En aquel puesto, no estaba lejos de creer que tanta ligereza profunda era lo único que permitía flotar sobre el agua al navío monumental.
He querido tomar notas durante mi estadía en la clínica, y sobre todo contradecirme, a fin de seguir las etapas del tratamiento. Convenía hablar del opio sin trabas, sin literatura y sin ningún conocimiento médico[12].
Los especialistas parecen ignorar el mundo que separa al opiómano de las otras víctimas de los tóxicos, la droga de las drogas.
No intento defender la droga; intento ver con claridad en lo oscuro, penetrar en la entraña de la cuestión, abordar de frente problemas que se abordan siempre de soslayo.
Supongo que la moderna escuela de Medicina empieza a sacudirse el yugo, a rebelarse contra unos prejuicios ridículos, a seguir la marcha de su época.
Cosa extraña. Nuestra seguridad física acepta médicos que corresponden a los artistas a quienes nuestra seguridad moral rechaza. ¡Ser curado por un Ziem, un Henner, un Jean Aicard!
¿Descubrirán los jóvenes, o bien un método activo de desintoxicación (el método actual sigue siendo pasivo), o si no un régimen que permita soportar los beneficios de la adormidera?
La Facultad odia la intuición, el peligro; quiere prácticos, olvidándose de que los tiene gracias a los descubrimientos que chocan al principio contra el escepticismo, una de las peores especies del confort.

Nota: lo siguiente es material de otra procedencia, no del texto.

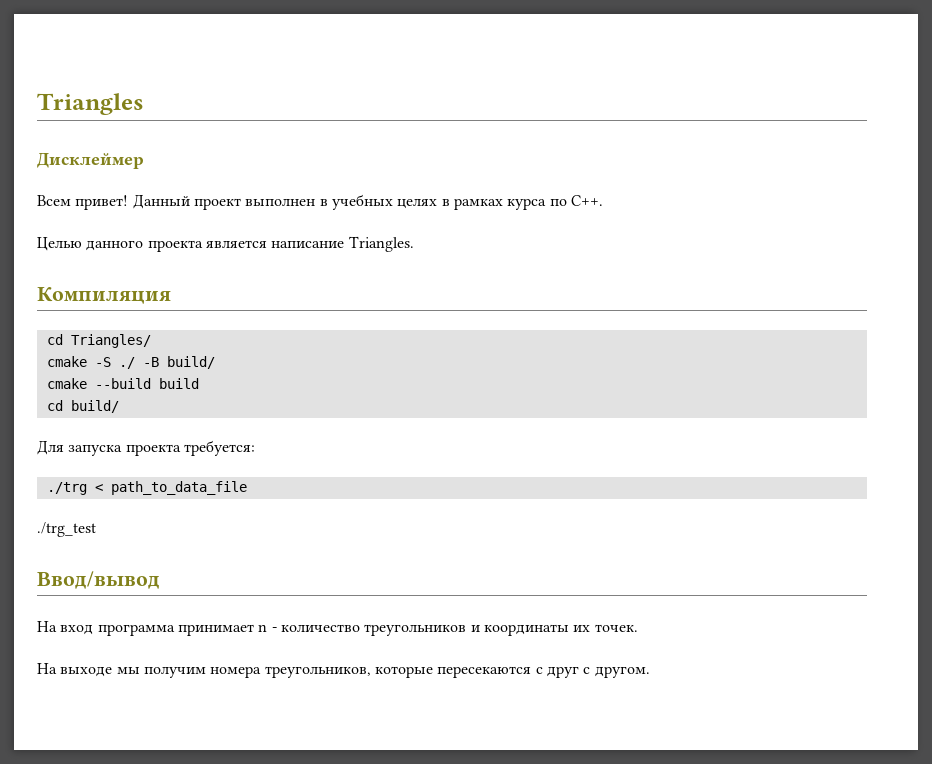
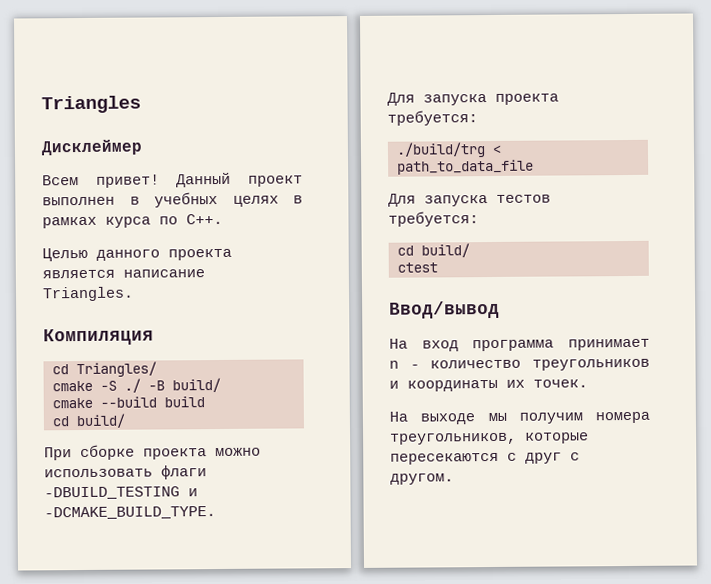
+ При сборке проекта можно использовать флаги -DBUILD_TESTING и -DCMAKE_BUILD_TYPE.
- ./trg < path_to_data_file
+ ./build/trg < path_to_data_file
- ./trg_test
+ Для запуска тестов требуется:
+ cd build/
+ ctest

Oponen este argumento: el arte y la ciencia siguen distintos caminos. Es inexacto.
Un hombre normal, desde el punto de vista sexual, debiera ser capaz de realizar el acto amoroso con cualquiera e incluso con cualquier cosa, pues el instinto de la especie es ciego; trabaja al por mayor. Esto es lo que explica las costumbres acomodaticias, atribuidas a vicios, del pueblo, y sobre todo de los marinos. Sólo cuenta el acto sexual. El bruto se preocupa muy poco de las circunstancias que lo provocan. No me refiero al amor.

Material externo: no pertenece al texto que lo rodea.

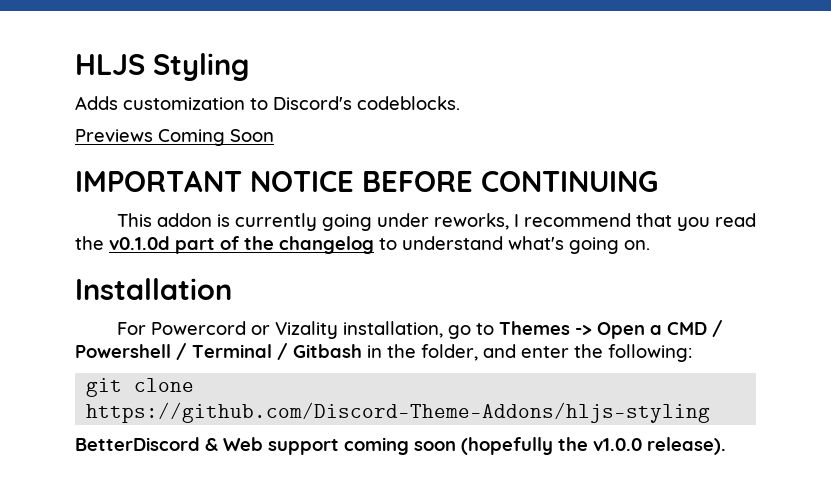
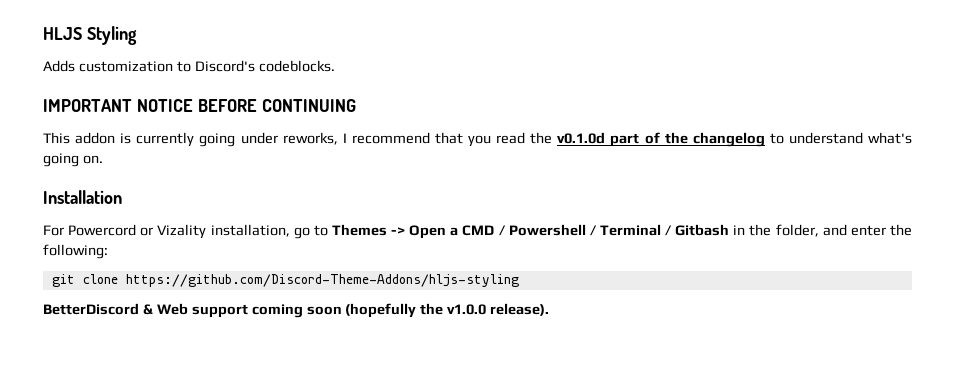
- Previews Coming Soon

El vicio comienza en la elección. Según la herencia, la inteligencia, la fatiga nerviosa del sujeto, esta elección se refina hasta llegar a ser inexplicable, cómica o criminal.
Una madre que dice: «Mi hijo no se casará más que con una rubia», no sospecha que su frase corresponde a los peores embrollos sexuales. Disfraces, mezclas de sexos, suplicios de animales, cadenas, insultos.